1814 (cuspers): Mikhail Bakunin (pioneer of the Anarchist movement), Hong Xiuquan (Chinese rebel), Anders Jonas Ångström (Swedish physicist, founder of spectroscopy), John Bernard Burke (historian, Burke’s Peerage), Samuel Colt (invented the revolver), Edmond Frémy (chemist, discovered hydrogen fluoride), Joseph Hooker (Union Army General), Julius Robert Mayer (physicist, studied thermodynamics), Henri Nestlé (German-born Swiss chocolate magnate, invented infant formula), Sir James Paget (father of modern pathology), Edwin M. Stanton (Secretary of War during the Civil War), James Joseph Sylvester (mathematician, studied finite analysis), Taras Shevchenko (Ukrainian poet, nationalist, and founder of the Ukrainian language), George Putnam (publisher, friend of Transcendentalists), Esther Morris (American suffragist and judge), Daniel Kirkwood (astronomer), Jean-François Millet (French painter), Adolphe Sax (Belgian instrument maker and inventor). HONORARY RETROGRESSIVISTS: Sheridan Le Fanu (Irish writer of Gothic tales and mystery novels; premier ghost story writer of the 19th century), Mikhail Lermontov (Russian romantic poet).

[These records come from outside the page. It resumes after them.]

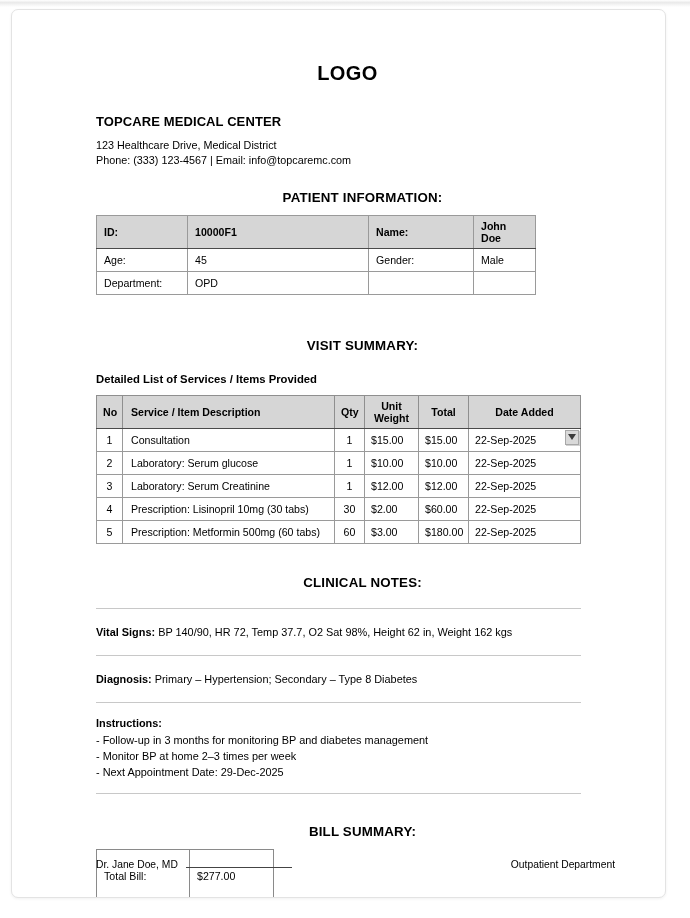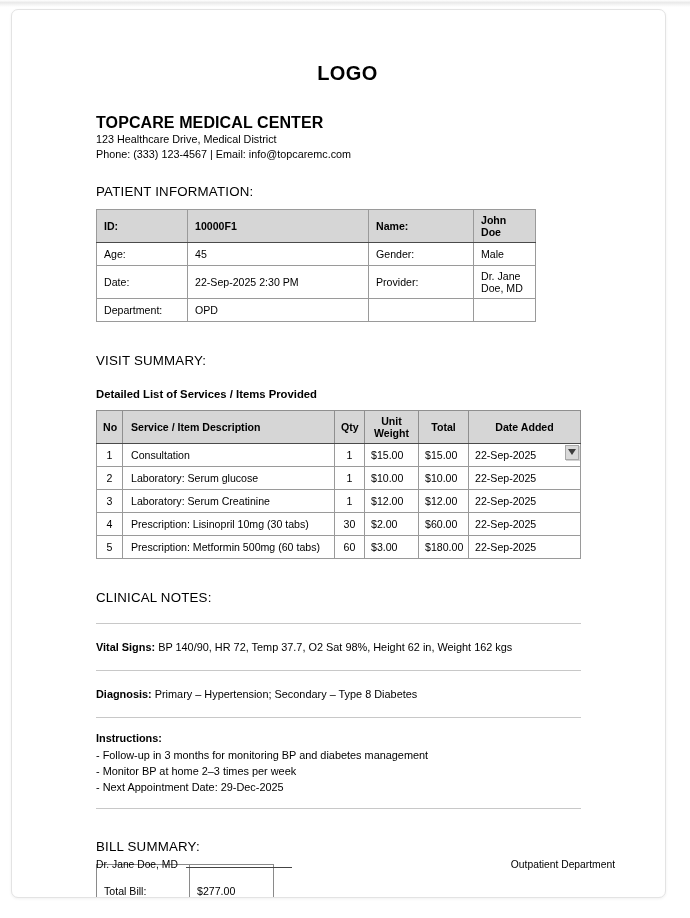--- a/index.html
+++ b/index.html
@@ -52,7 +52,7 @@
     padding-top: 6px;
   }
   .org-name {
-    font-size: 16px;
+    font-size: 13px;
     font-weight: bold;
     margin-top: 29px;
     letter-spacing: 0.1px;

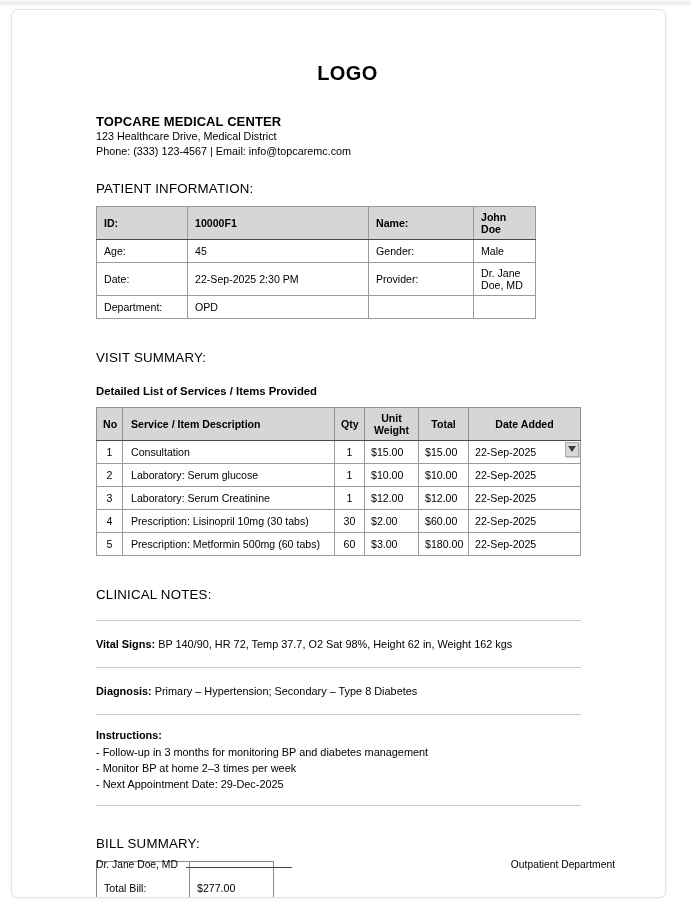--- a/index.html
+++ b/index.html
@@ -60,6 +60,7 @@
   .org-addr {
     font-size: 10.8px;
     line-height: 1.42;
+    margin-top: 9px;
   }
   .section-title {
     font-size: 13.3px;

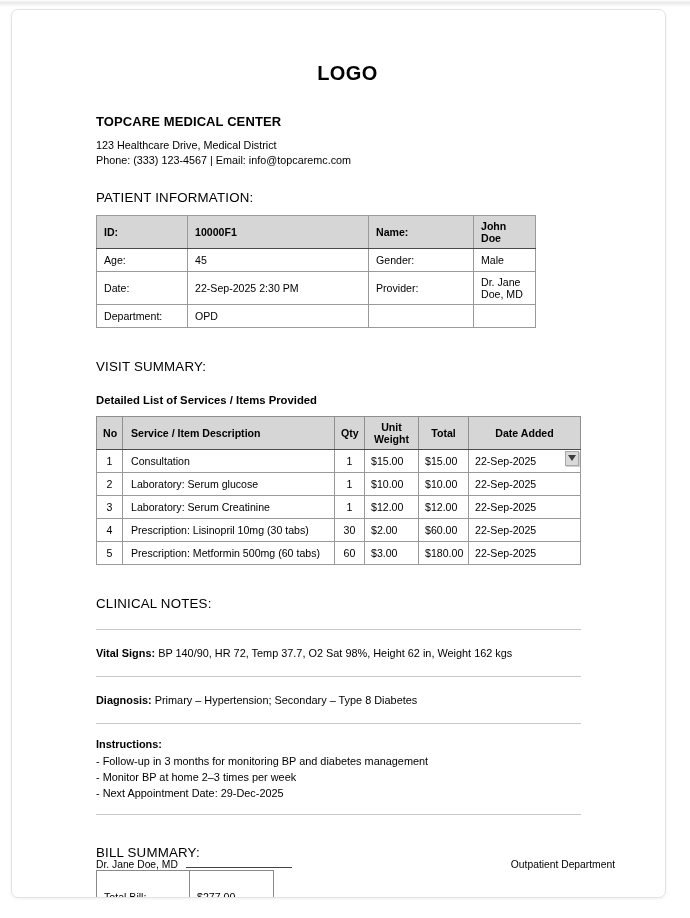--- a/index.html
+++ b/index.html
@@ -64,8 +64,9 @@
   }
   .section-title {
     font-size: 13.3px;
-    font-weight: normal;
+    font-weight: bold;
     letter-spacing: 0.2px;
+    text-align: center;
   }
   .st-patient { margin-top: 21px; }
   .st-visit   { margin-top: 31px; }

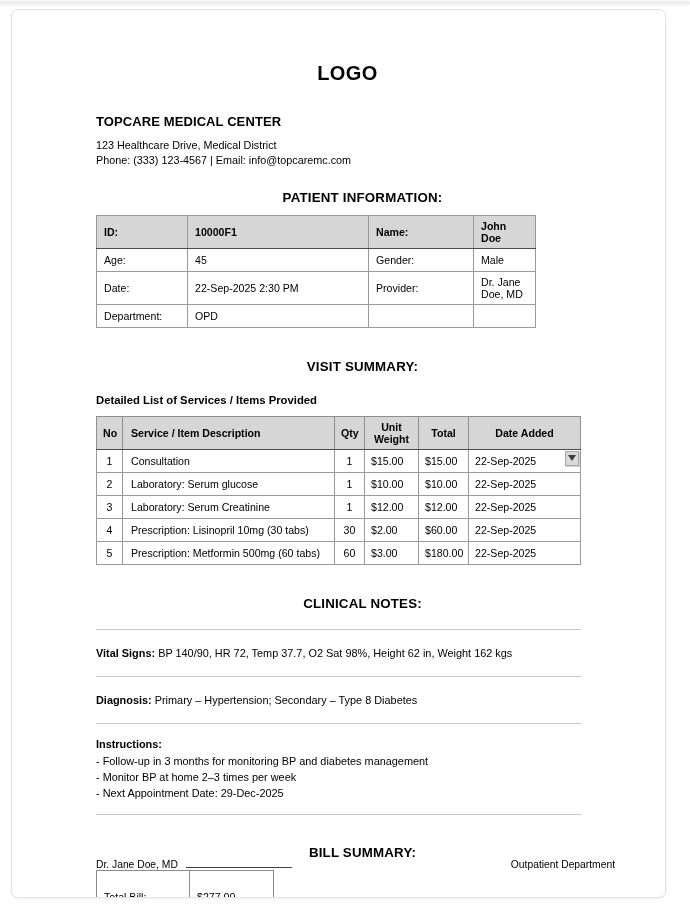--- a/index.html
+++ b/index.html
@@ -240,12 +240,6 @@
           <td class="c2">45</td>
           <td class="c3 lbl">Gender:</td>
           <td class="c4">Male</td>
-        </tr>
-        <tr>
-          <td class="c1 lbl">Date:</td>
-          <td class="c2">22-Sep-2025 2:30 PM</td>
-          <td class="c3 lbl">Provider:</td>
-          <td class="c4">Dr. Jane Doe, MD</td>
         </tr>
         <tr>
           <td class="c1 lbl">Department:</td>

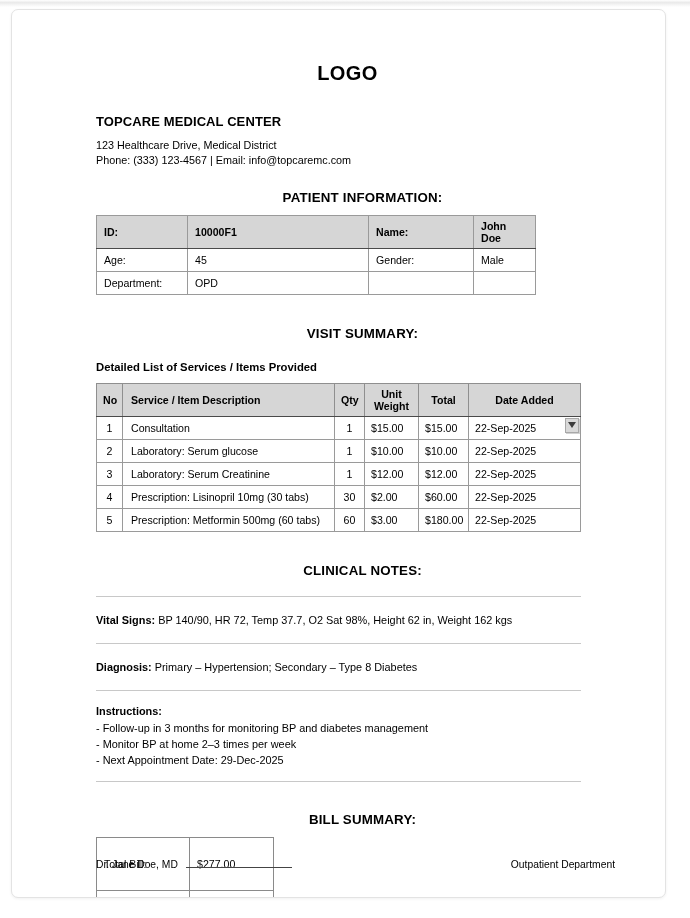--- a/index.html
+++ b/index.html
@@ -69,7 +69,7 @@
     text-align: center;
   }
   .st-patient { margin-top: 21px; }
-  .st-visit   { margin-top: 31px; }
+  .st-visit   { margin-top: 43px; }
   .st-clinical{ margin-top: 31px; }
   .st-bill    { margin-top: 30px; }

HONORARY AUTOTELICS (born 1815): Ada (Byron) Lovelace (English computer pioneer; programmed the [theoretical] difference engine)
NB: Somewhere in the early 19th century, according to patterns I’ve discovered via research and abductive methods, our decade/generation scheme shifts from a “4-3” to a “5-4” pattern. It seems fairly obvious that the shift happened in Paris, in 1830 — thanks to (a) the “battle of Hernani” waged by the Jeunes-France on behalf of romanticism vs. rules in poetry and proper language on the stage; (b) the July Revolution, which installed the “bourgeois king” Louis-Philippe and signaled the first triumph of the middle class in world affairs; (c) Berlioz’s Symphonie Fantastique, which shattered the convention of “four-squareness” in melody, the rigidity of rhythms, and the predictability of harmonic formulas; and, finally, (d) at the Academy of Sciences, the break between Cuvier and Geoffroy Saint-Hilaire over Lamarck’s hypothesis (which chimed with the Romanticist idea that everything is alive and in motion) about the transformation of species, i.e., Evolution. As a result, the the Eighteen-Twenties lasted only nine years: 1825-33.
Which means those born in a 3 or 4 year after 1825 are cuspers; those born in a 4 or 5 year before 1833 are cuspers.
ADVENTURE WRITERS: Edgar Allan Poe (Top 200: The Narrative of Arthur Gordon Pym of Nantucket), Charles Dickens (Top 200: Oliver Twist).